Species, genus, family, order, class, phylum, kingdom, domain

DID KING PHILLIP COME OVER FOR GAY SEX

Distinguish between systematics and taxonomy. Distinguish between homologous and analogous structures and provide examples of each. Describe the process of convergent evolution.

Systematics: Evolutionary relationships.

Taxonomy: Naming/classifying.

Homologous: Same origin, different function (e.g., whale flipper & human arm).

Analogous: Same function, different origin (e.g., bat wing & insect wing).

Convergent Evolution: Similar adaptations evolve independently.

Draw and analyze cladograms. Identify outgroups

Show evolutionary relationships.

Outgroup: Distantly related, used for comparison.

Define and distinguish between the different levels within ecosystems. Distinguish between the biotic and abiotic components of an ecosystem.

Ecological levels (smallest → largest):

Organism → Population → Community → Ecosystem → Biosphere

Biotic components: Living organisms (plants, animals, bacteria).

Abiotic components: Nonliving elements (temperature, water, sunlight, soil).

Describe the abiotic factors that influence life in the biosphere.

Solar energy: Primary energy source.

Temperature: Affects metabolism and survival.

Water: Essential for all life.

Nutrients: Limit plant growth (e.g., nitrogen, phosphorus).

Oxygen availability: Especially crucial in aquatic systems.

Wind and fire: Shape vegetation and habitat conditions.

Define a population and population ecology.
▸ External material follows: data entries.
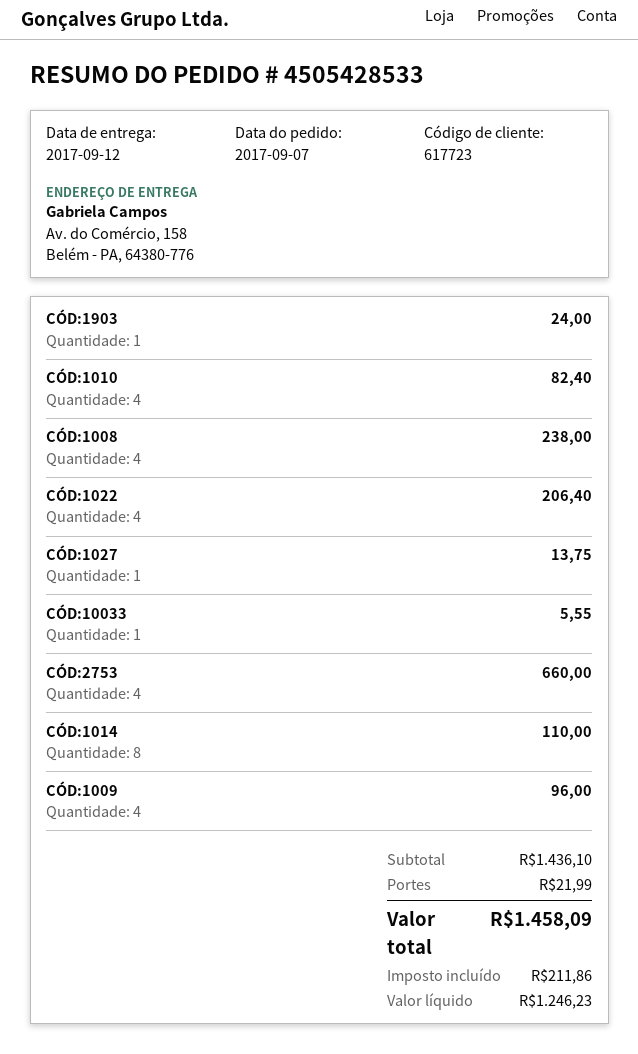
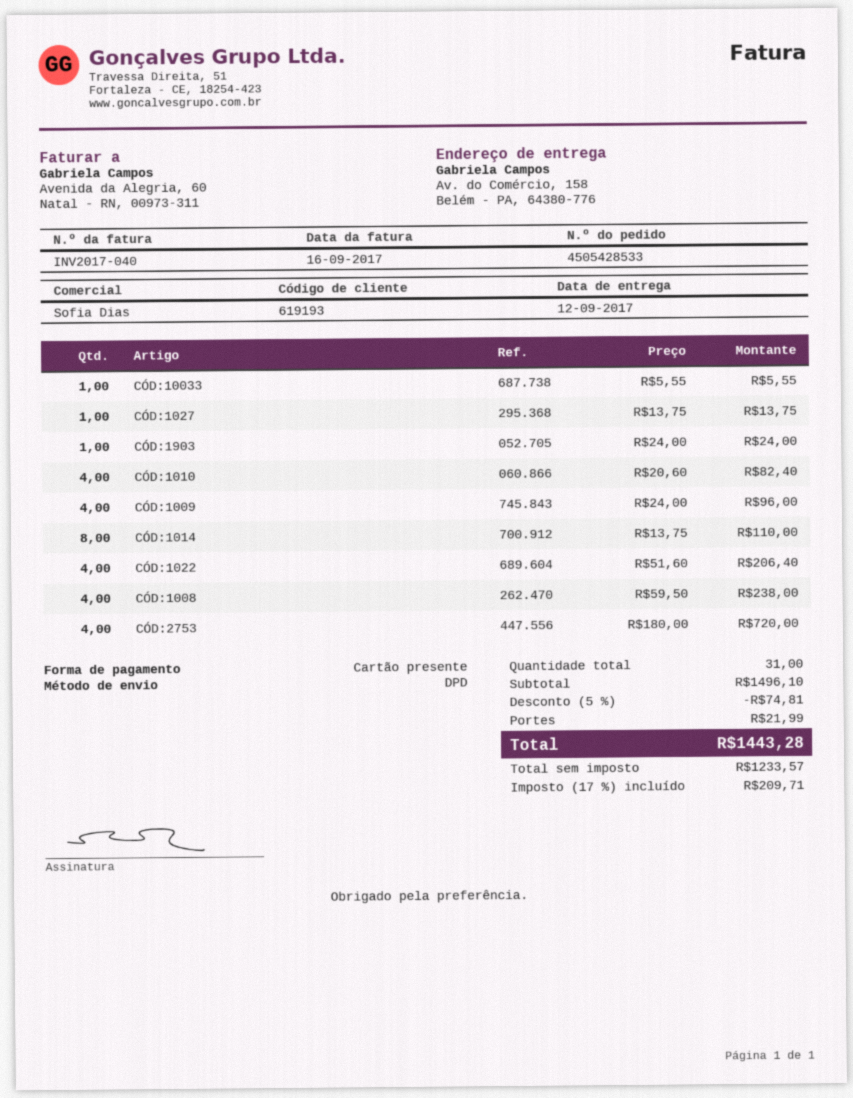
customer number: 617723 -> 619193
CÓD:2753: 4 for 660.00 -> 4 for 720.00
subtotal: 1436.10 -> 1496.10
discount: none -> 5% = 74.81
net: 1246.23 -> 1233.57
tax: 211.86 -> 209.71
total: 1458.09 -> 1443.28

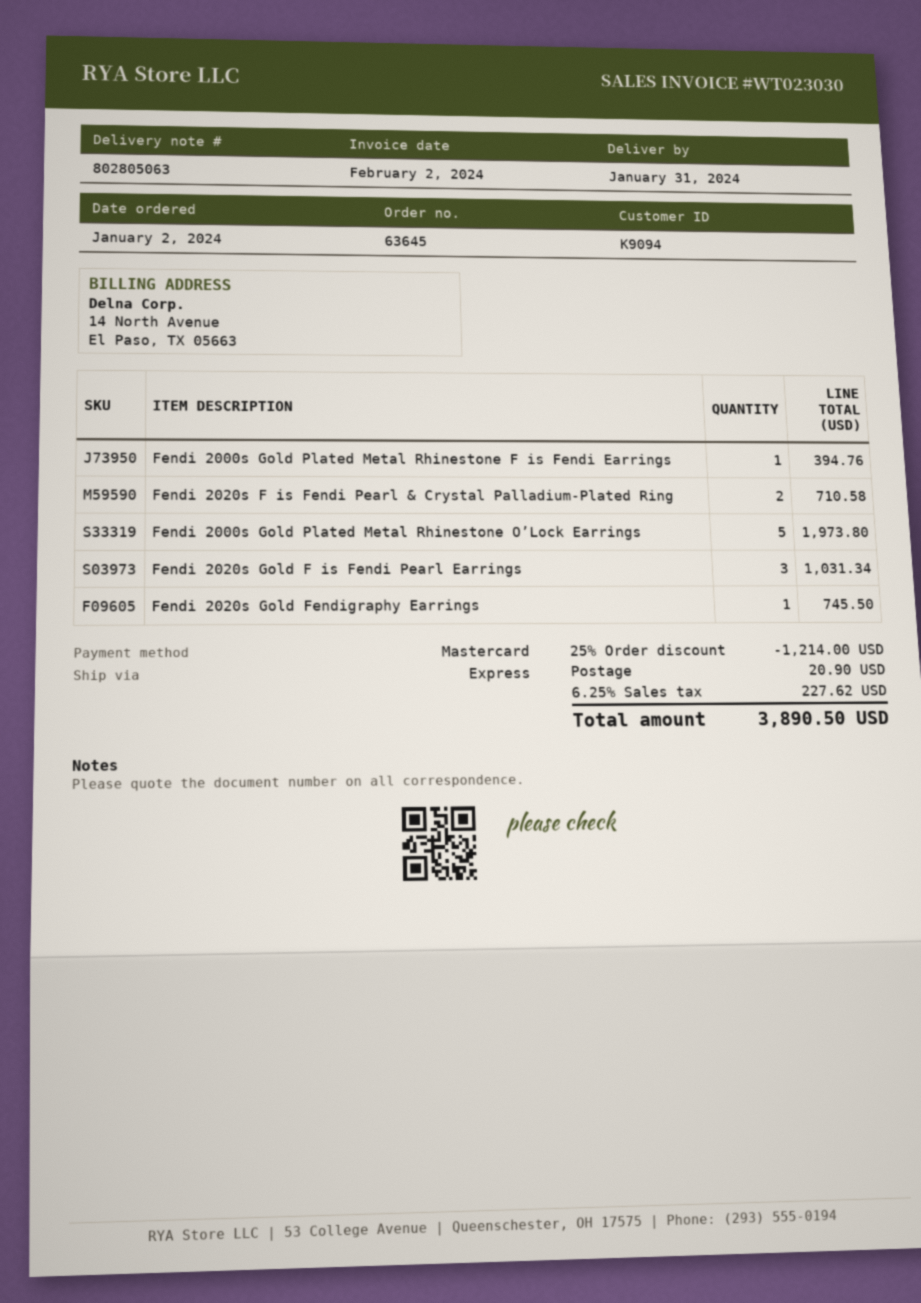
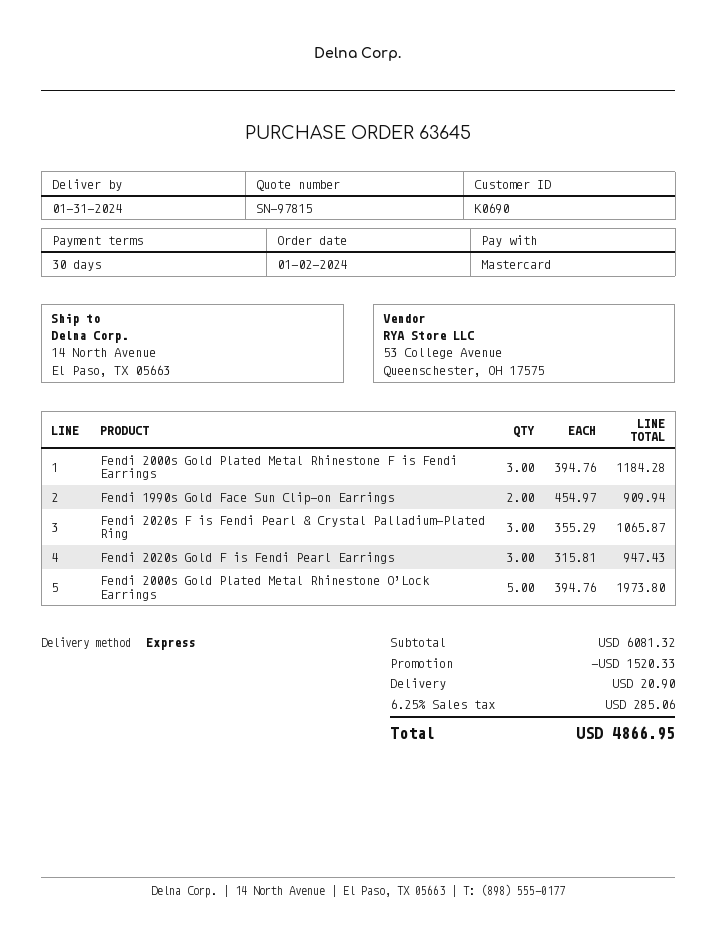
customer number: K9094 -> K0690
Fendi 2000s Gold Plated Metal Rhinestone F is Fendi Earrings: 1 for 394.76 -> 3 for 1184.28
Fendi 2020s F is Fendi Pearl & Crystal Palladium-Plated Ring: 2 for 710.58 -> 3 for 1065.87
Fendi 2020s Gold F is Fendi Pearl Earrings: 3 for 1031.34 -> 3 for 947.43
Fendi 2020s Gold Fendigraphy Earrings: 1 for 745.50 -> none
Fendi 1990s Gold Face Sun Clip-on Earrings: none -> 2 for 909.94
discount: 1214.00 -> 1520.33
tax: 6.25% = 227.62 -> 6.25% = 285.06
total: 3890.50 -> 4866.95

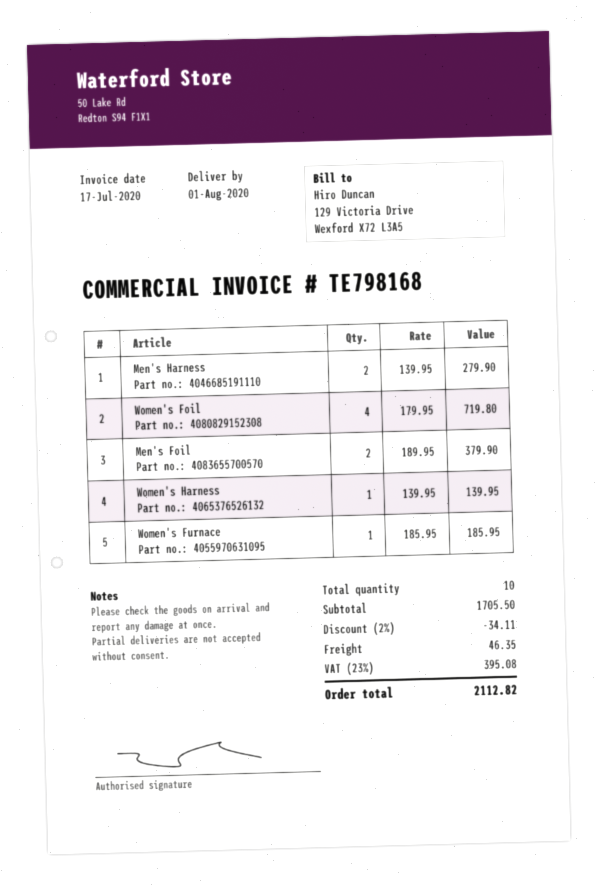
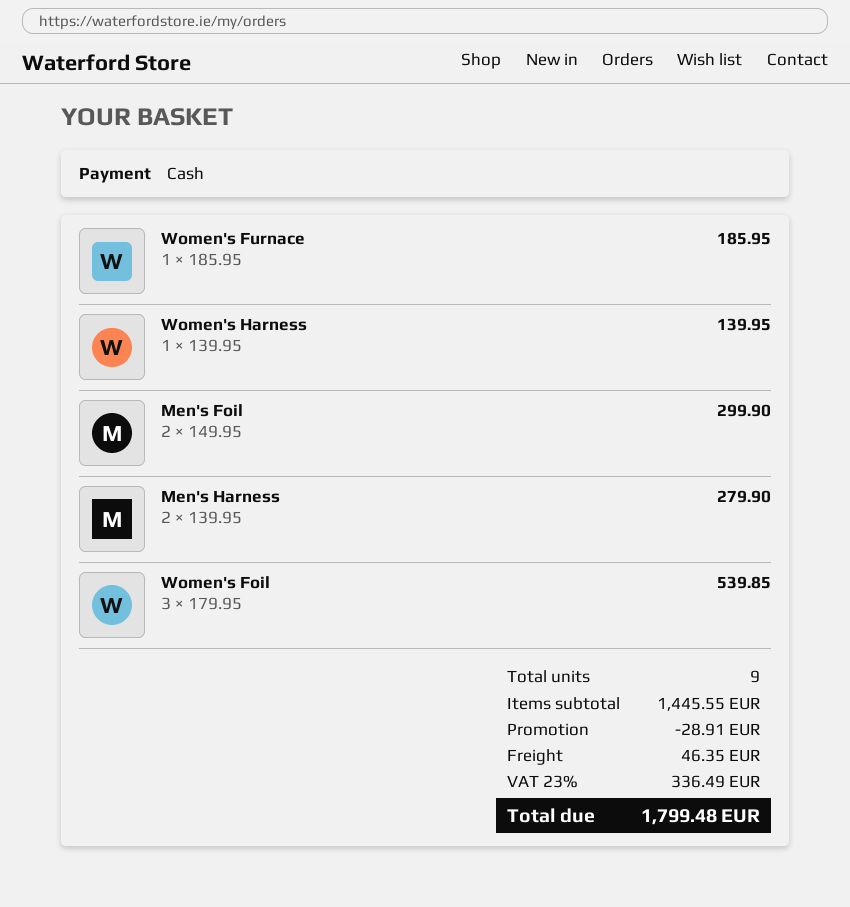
Women's Foil: 4 x 179.95 = 719.80 -> 3 x 179.95 = 539.85
Men's Foil: 2 x 189.95 = 379.90 -> 2 x 149.95 = 299.90
total quantity: 10 -> 9
subtotal: 1705.50 -> 1445.55
discount: 34.11 -> 28.91
tax: 23% = 395.08 -> 23% = 336.49
total: 2112.82 -> 1799.48

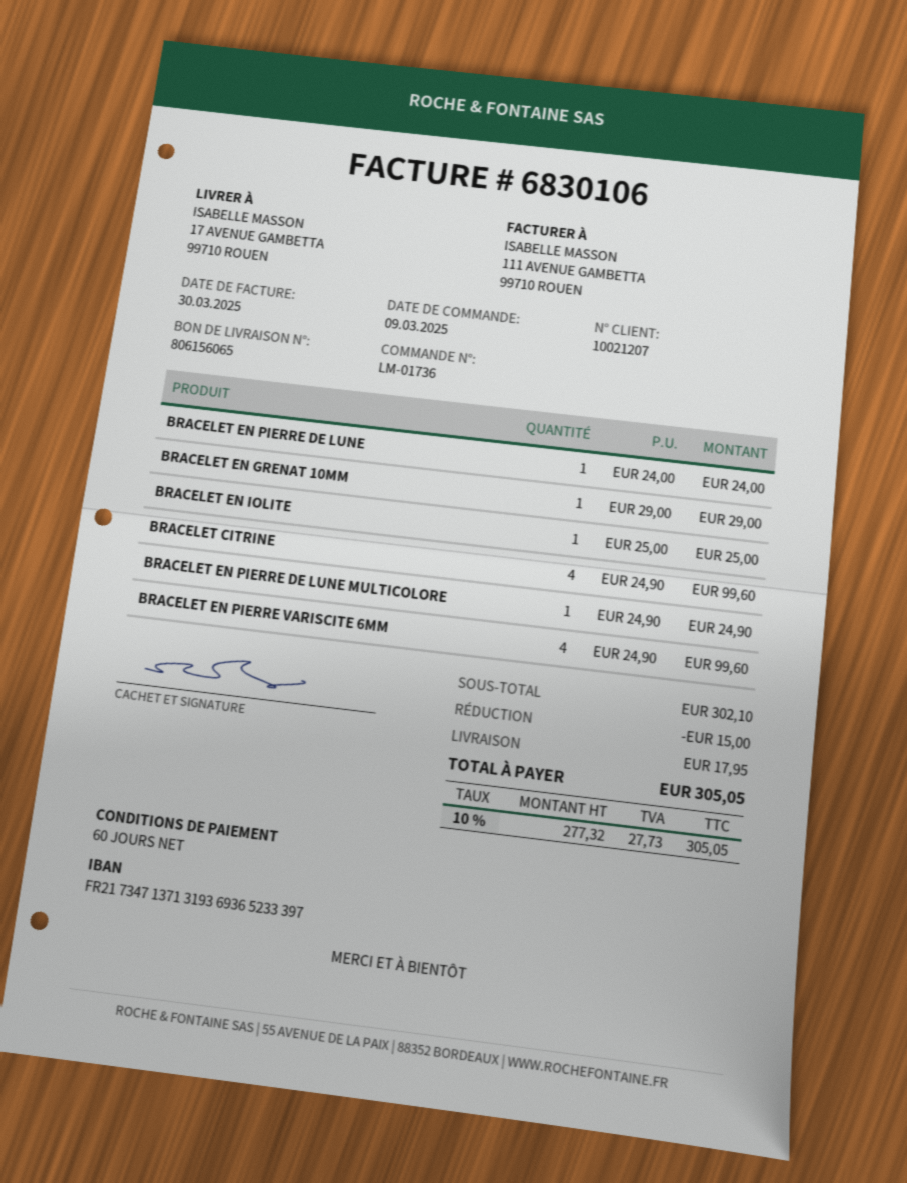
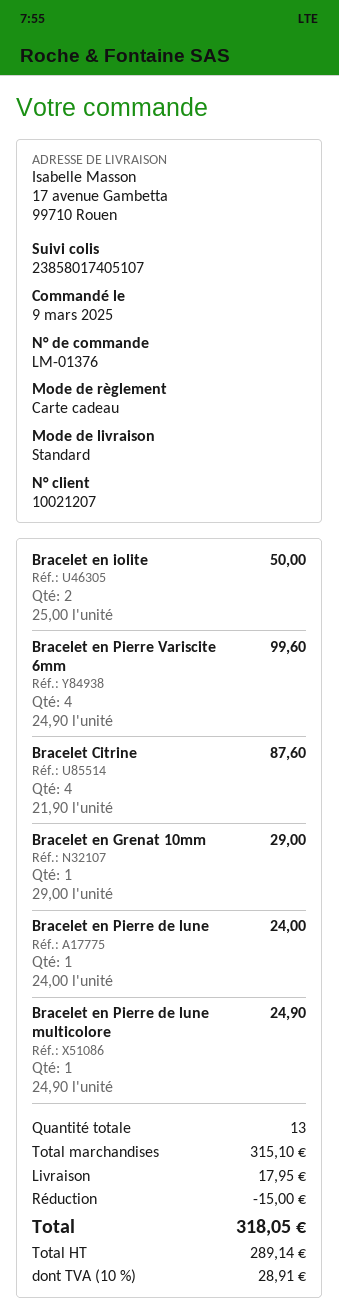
order number: LM-01736 -> LM-01376
BRACELET EN IOLITE: 1 x 25.00 = 25.00 -> 2 x 25.00 = 50.00
BRACELET CITRINE: 4 x 24.90 = 99.60 -> 4 x 21.90 = 87.60
subtotal: 302.10 -> 315.10
net: 277.32 -> 289.14
tax: 10% = 27.73 -> 10% = 28.91
total: 305.05 -> 318.05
Describe the general type of work performed by population ecologists.

Population: Group of the same species in the same area.

Population ecology: Studies changes in population size and factors regulating it (e.g., birth rates, death rates, immigration).

Define population density and describe different types of dispersion patterns.

Population density: # of individuals per unit area/volume.

Dispersion patterns:

Clumped (e.g., schools of fish): most common.

Uniform (e.g., nesting penguins): evenly spaced.

Random (e.g., wind-dispersed plants).

Explain how life tables are used to track survivorship in populations. Compare Type I, Type II, and Type III survivorship curves

Life tables: Track survival patterns over time.

Survivorship curves:

Type I: High survival until old age (humans).

Type II: Constant death rate (squirrels).

Type III: High early mortality (oysters).

Describe and compare the exponential and logistic population growth models, illustrating both with examples. Explain the concept of carrying capacity.

Exponential growth: Ideal, unlimited resources → J-curve.

Logistic growth: Limited resources → S-curve.

Carrying capacity (K): Max population size environment can support.

Describe the factors that regulate growth in natural populations.

Density-dependent factors: Food, space, disease.

Density-independent factors: Weather, natural disasters.

Define boom-and-bust cycles, explain why they occur, and provide examples.

Boom: Rapid population increase.

Bust: Sudden decline due to resource depletion or predation.

Examples: Lemmings, snowshoe hares vs. lynx.

Define a biological community. Explain why the study of community ecology is important.

Bio Community: All organisms in a particular area that have the potential to interact with each other

Community ecology: Studies species interactions and structure.

Define interspecific competition, mutualism, predation, herbivory, and parasitism and provide examples of each.

Interspecific competition: (-/-) e.g., lions and hyenas.

Mutualism: (+/+) e.g., bees and flowers.

Predation: (+/-) e.g., wolves hunting elk.

Herbivory: (+/-) e.g., caterpillar eating a leaf.

Parasitism: (+/-) e.g., tapeworm in intestines.

Define an ecological niche. Explain how interspecific competition can occur when the niches of two populations overlap.

Niche: Role an organism plays (habitat + resources).

Competition occurs if niches overlap → resource limitation

Describe the mutualistic relationship between corals and dinoflagellates.

Corals & dinoflagellates: Dinoflagellates photosynthesize and provide nutrients; coral provides protection and compounds.